It's hard to know what to do in these moments: send him to school? He has no fever. Keep him home? He doesn't seem in distress or discomfort. This was our exchange the morning we sent him to school before the onset of the flu. Later that same day, when we went to pick him up because he'd spiked a 102.7 fever,  we learned his teacher only discovered his fever because he went to her and said, "Mrs. C, can I take a nap?" This was the same in the hospital when he was beginning to come down with an infection. Had his temperature not been monitored regularly, his glossy eyes, sick breath, and sudden sleepiness were the only other clues we had, the only clues we still have. I sometimes think he only says "I'm sick" because he realizes it's relative; I think--and hope--I guess, compared to what he's been through, nothing will ever feel that bad again.

Saturday, January 31, 2026

A Long Awaited Wish Come True

Not long after Phin rang the bell in August of 2022, we were contacted by the Make-a-Wish Foundation telling us Phin had been nominated for a wish and they wanted to have a discovery meeting, if we were interested. At the time, it felt precarious to be planning something outside of the very near future--clinic visits, an upcoming return to church, then school, maybe a playdate when his immune system had recovered from what we believed would be his final round of chemotherapy. The prospect of planning anything more than a few weeks out felt like we were daring fate and left us uneasy and worried. On the other hand, how could we deny this little boy a wish after all he'd been through?

Between Covid and cancer, Phin had spent more time avoiding people in his five years of life than interacting with them. His experiences outside of our home were limited, his exposure to potential wish possibilities even less. All he'd wished for in the months he'd spent confined to the corridors of the Pediatric Specialty Unit were days outside, time with his family, playing with friends, riding his bike, kicking a ball around the soccer field, energy, his dog. What could this little boy wish for that hadn't already come true?

They invited us all to come to the meeting so all five of us went down the street to our local Starbucks, sat around the largest table they had, and answered a series of questions for the kind volunteer who met us there to discover what Phin's greatest wish might be. And then, he built up the courage to say it:

"I want to be a zookeeper at Animal Kingdom."

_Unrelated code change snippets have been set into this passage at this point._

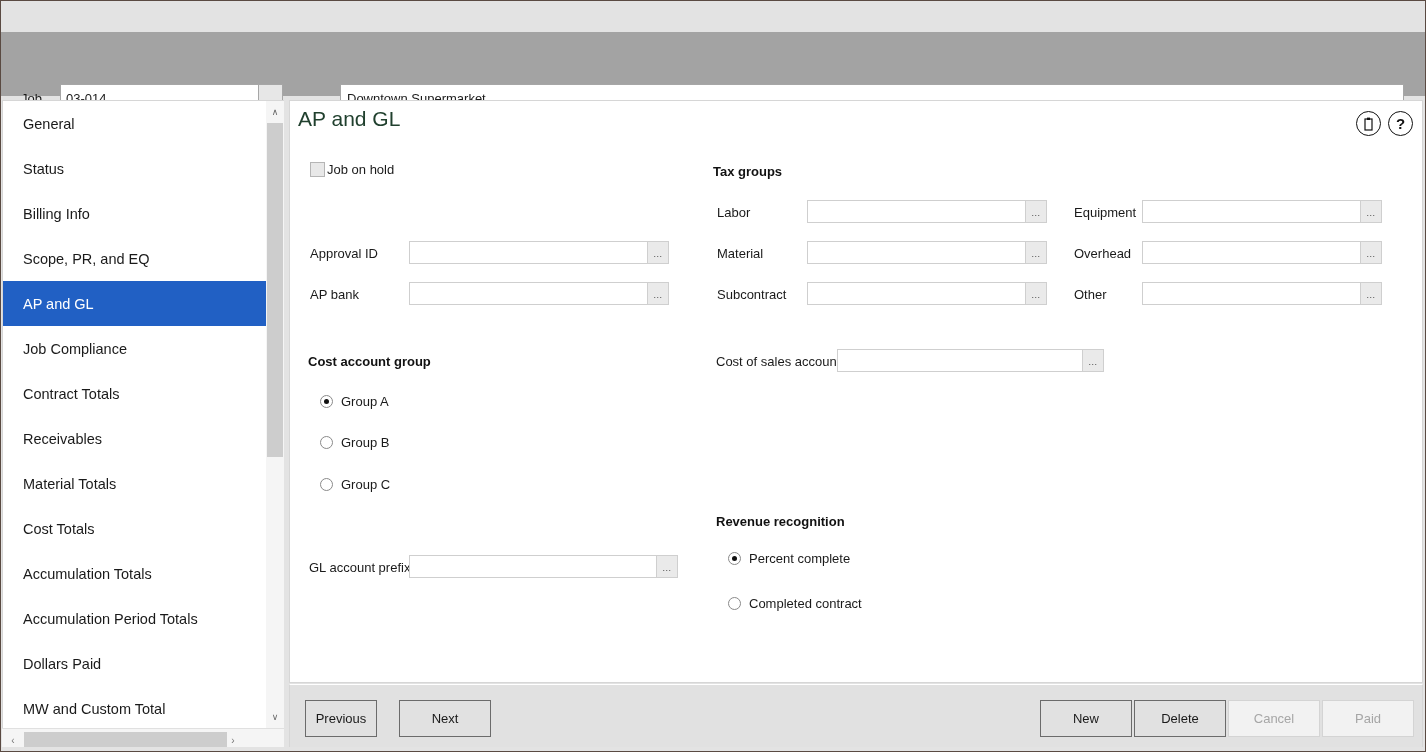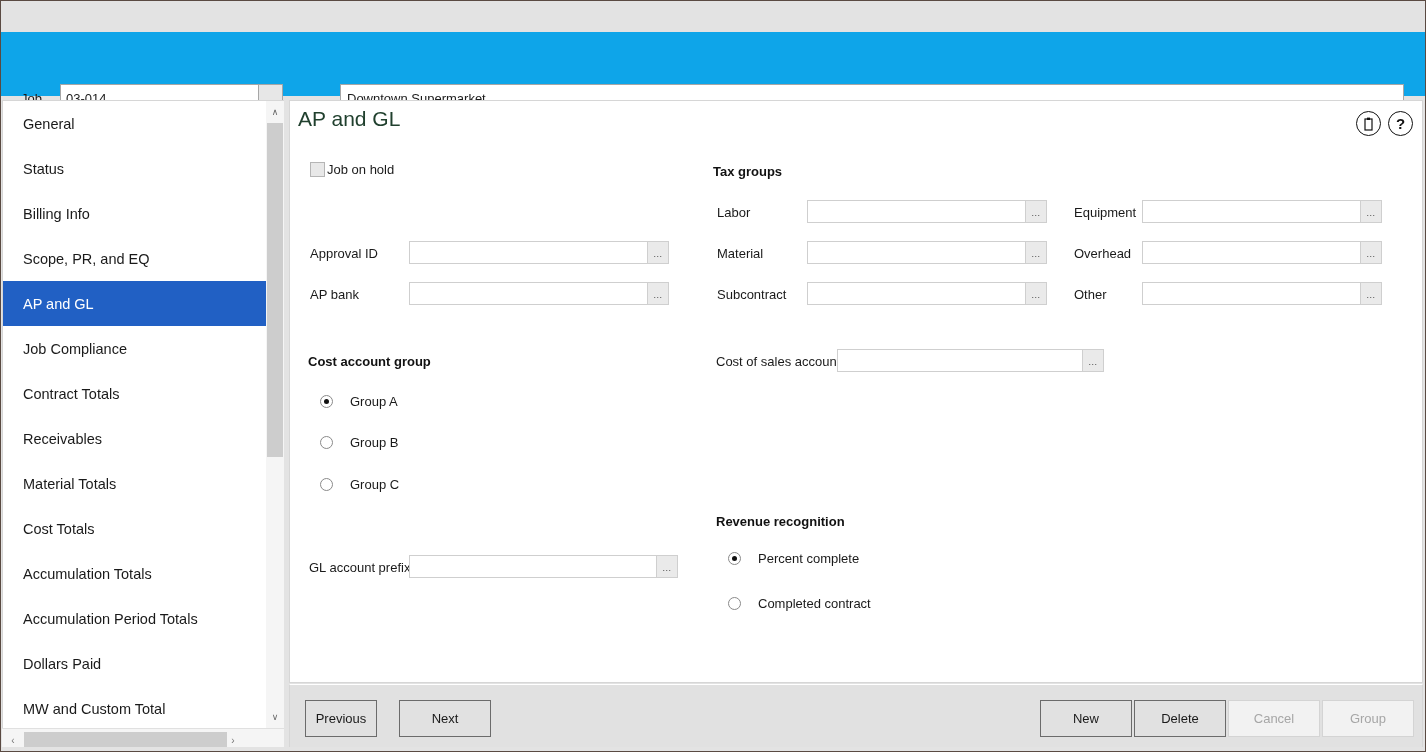--- a/index.html
+++ b/index.html
@@ -49,21 +49,21 @@
   .winbtn {
     width: 46px; height: 31px;
     display: flex; align-items: center; justify-content: center;
   }
   .winbtn svg { display: block; }
 
   
   .jobbar {
     position: absolute; left: 0; top: 31px;
     width: 1424px; height: 64px;
-    background: #0ea5e9;
+    background: #a3a3a3;
   }
   .job-label {
     position: absolute; left: 20px; top: 59px;
     font-size: 13px; color: #1a1a1a;
   }
   .job-input-wrap {
     position: absolute; left: 59px; top: 52px;
     width: 223px; height: 28px;
     display: flex;
   }
@@ -220,21 +220,21 @@
   }
   .cbox {
     width: 15px; height: 15px;
     border: 1px solid #b5b5b5;
     background: #e8e8e8;
     cursor: default;
   }
 
   .radio-row {
     position: absolute;
-    display: flex; align-items: center; gap: 17px;
+    display: flex; align-items: center; gap: 8px;
     font-size: 13px; color: #1a1a1a;
     cursor: default;
   }
   .radio {
     width: 13px; height: 13px;
     border-radius: 50%;
     border: 1px solid #8a8a8a;
     background: #ffffff;
     position: relative;
     flex: 0 0 auto;
@@ -457,17 +457,17 @@
     </div>
 
   </div>
 
   <div class="btnbar">
     <button class="btn" style="left:15px; width:72px;">Previous</button>
     <button class="btn" style="left:109px; width:92px;">Next</button>
     <button class="btn" style="left:750px; width:92px;">New</button>
     <button class="btn" style="left:844px; width:92px;">Delete</button>
     <button class="btn disabled" style="left:938px; width:92px;">Cancel</button>
-    <button class="btn disabled" style="left:1032px; width:92px;">Group</button>
+    <button class="btn disabled" style="left:1032px; width:92px;">Paid</button>
   </div>
 
   <div class="footer-edge"></div>
 </div>
 
 </body></html>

Could there be a more perfect wish for our animal-loving boy? The volunteer said she'd never heard of anyone asking for this wish, but he deserved it and if it was possible, they'd make it happen. He left that meeting beaming, cautiously hopeful but before the real planning could commence, Phin relapsed and his wish was put on "Pause".

If you've spent much time in a hospital with someone you love and the future feels very uncertain, you are well-acquainted with the barrage of regrets that come cascading in: "I should have said 'yes' more", "I should've been more patient," "I never should've made a big deal about grades or studying or lost shoes, or discarded toys all over the living room floor," "I should've set aside my work more", "we should have traveled", "we should have pushed to have his wish come true sooner." The regrets are nearly as loud as the "What-ifs" that echo through a dark hospital room at night, beeping in time with the monitors and IV machine pumping toxins or nutrition through the witching hours until dawn. The regrets and the what-ifs tangle into an anguish of guilt, the foundation of so many waking moments, the parent of a newfound well of endless patience. All the while you pray: "God, please don't let it be too late."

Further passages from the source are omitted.